In sustainable 3DP part, the performance analysis of a derived infill geometry is suggested, aiming at identifying indicators that contribute towards a comprehensive sustainable 3DP approach. Among others, these include 3DP cost and environmental impact analysis. The cost analysis incorporates the cost values for the 3DP extruder tool manufacturing and for the overall 3DP construction procedure. The latter is the sum of the cost of the energy consumed during 3DP construction , the labour cost and the cost of material applied. The environmental impact analysis examines the carbon dioxide emissions and the primary energy consumption performance of selected designs. In this part, life cycle analysis (LCA) is conducted, which considers construction materials (A1-A3), transportation to site (A4), construction/installation process (A5) and deconstruction (C1–C4). The global warming (kg CO2e) and primary energy consumption (MJ) values are obtained through the use of OneClick LCA software (2020).

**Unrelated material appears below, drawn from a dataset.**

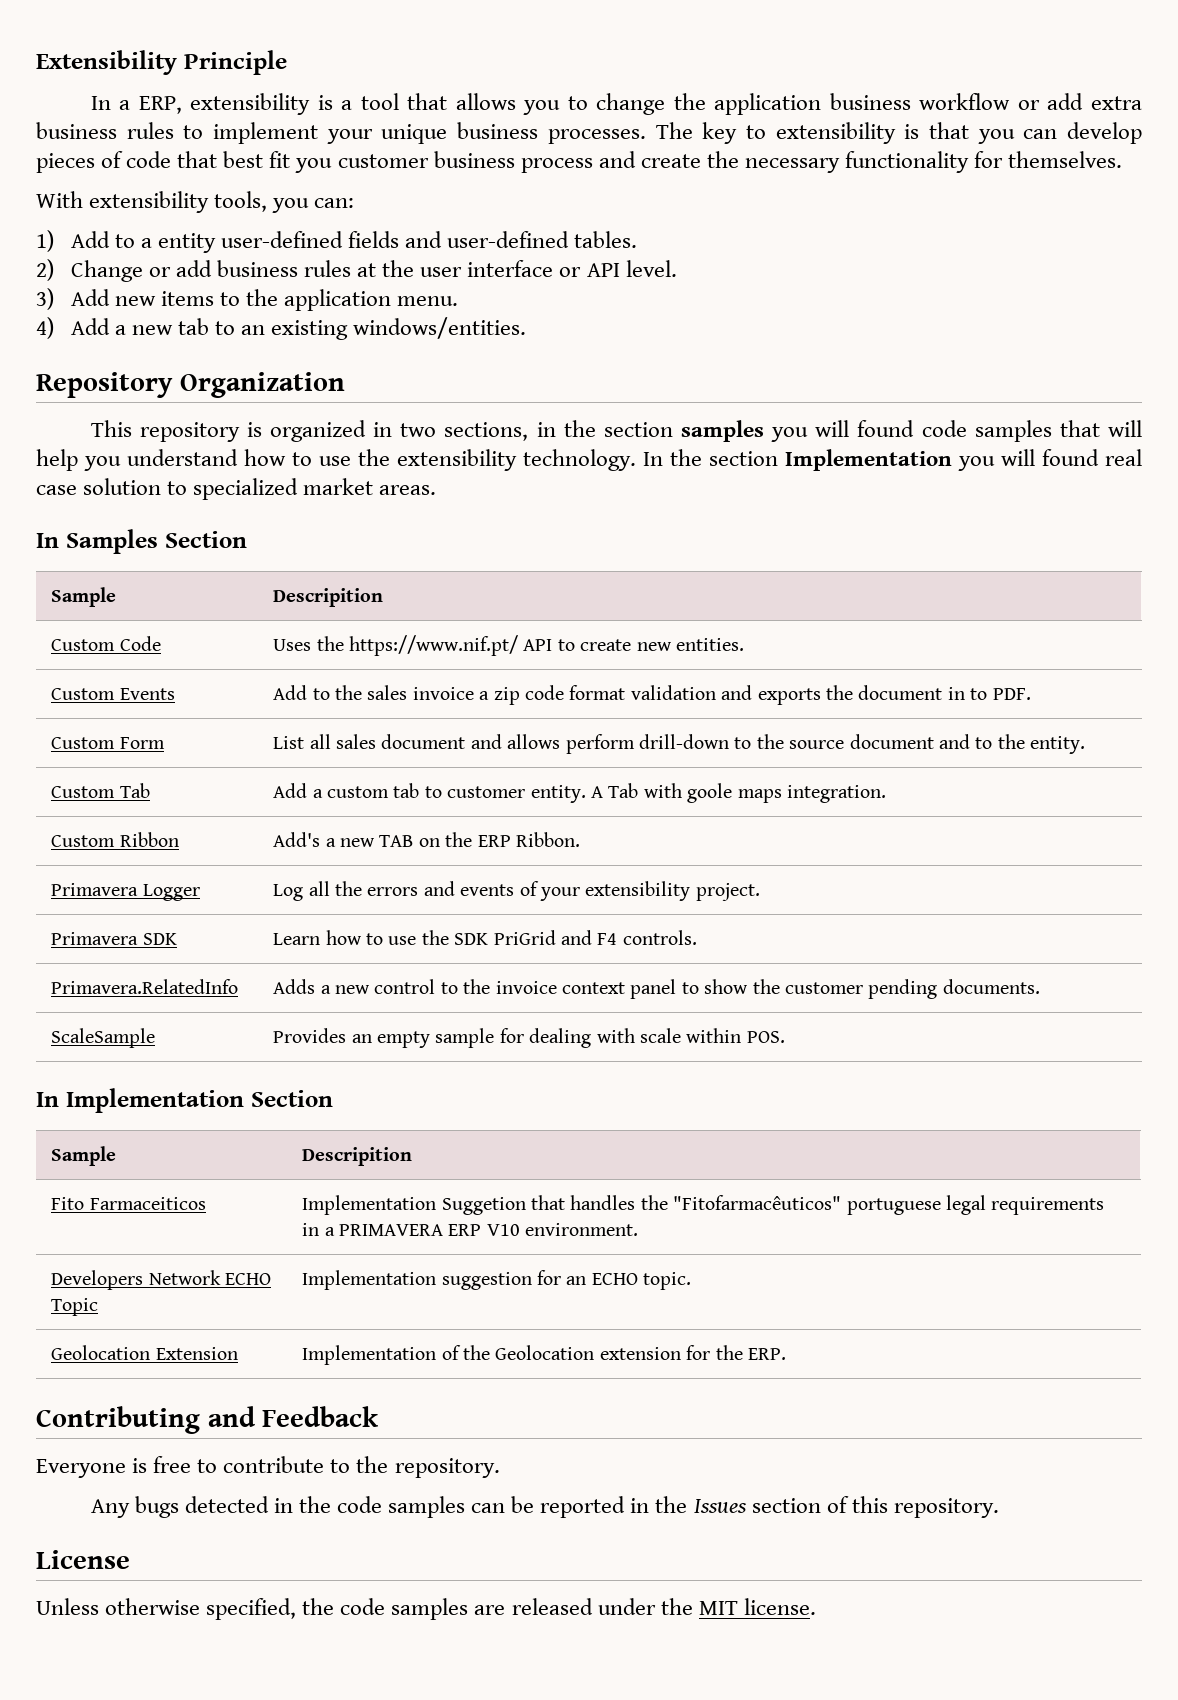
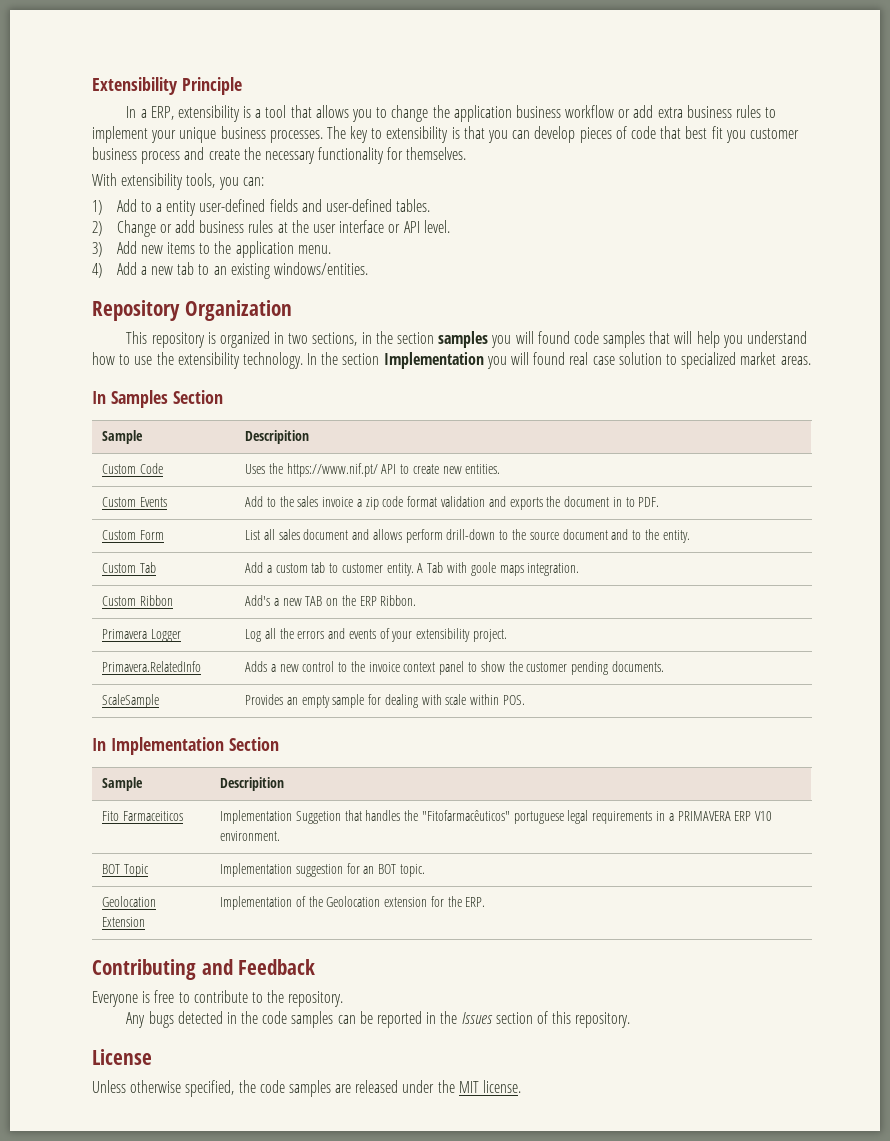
- Primavera SDK | Learn how to use the SDK PriGrid and F4 controls.
- Developers Network ECHO Topic | Implementation suggestion for an ECHO topic.
+ BOT Topic | Implementation suggestion for an BOT topic.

In this chapter, the suggested regenerative construction framework is tested through an experiment that deals with the sustainable 3DP performance analysis of selected prefabricated brick units derived from walls with different complexity level (WCL). Specifically, four (4) walls are selected for experimentation, starting with a regular one and moving on to irregular ones with different degrees of complexity. The aim is to compare the results and draw conclusions regarding the effects that the variability in design can bring to the 3DP performance of brick units.

Although the design optimization stage has not been conducted in this chapter, the potential of material reduction is discussed. The aim is to enhance the importance of the regenerative construction diagram as a whole, not only in terms of sustainable 3DP but also in relation to design optimization. Finally, a theoretical discussion on the possible correlation between similar results derived through the traditional construction approach is drawn, in order to stress the importance of using emerging technologies versus traditional ones.

4 Experimental Results

The geometrical parameters of the selected walls are described in Table 13.1. These examples shall be identified as WCL that is the acronym of wall complexity level. Their measurable information includes walls’ base and top lines that control their shape, base and top width, height, overall volume and number of bricks. The selection of specific parameters achieves their gradual shape transformation from a regular wall to a complex one, increasing in this way their degree of complexity. Keeping the same overall volume, the WCL1 refers to a regular wall with linear base and top. The WCL2 is formulated on the basis of two identical and symmetrical curves, maintaining the same thickness throughout its height. The WCL 3 differs in terms of its base and top thickness, while the WCL4 is an asymmetric wall with thickness fluctuating from the base to the top (see Table 13.1).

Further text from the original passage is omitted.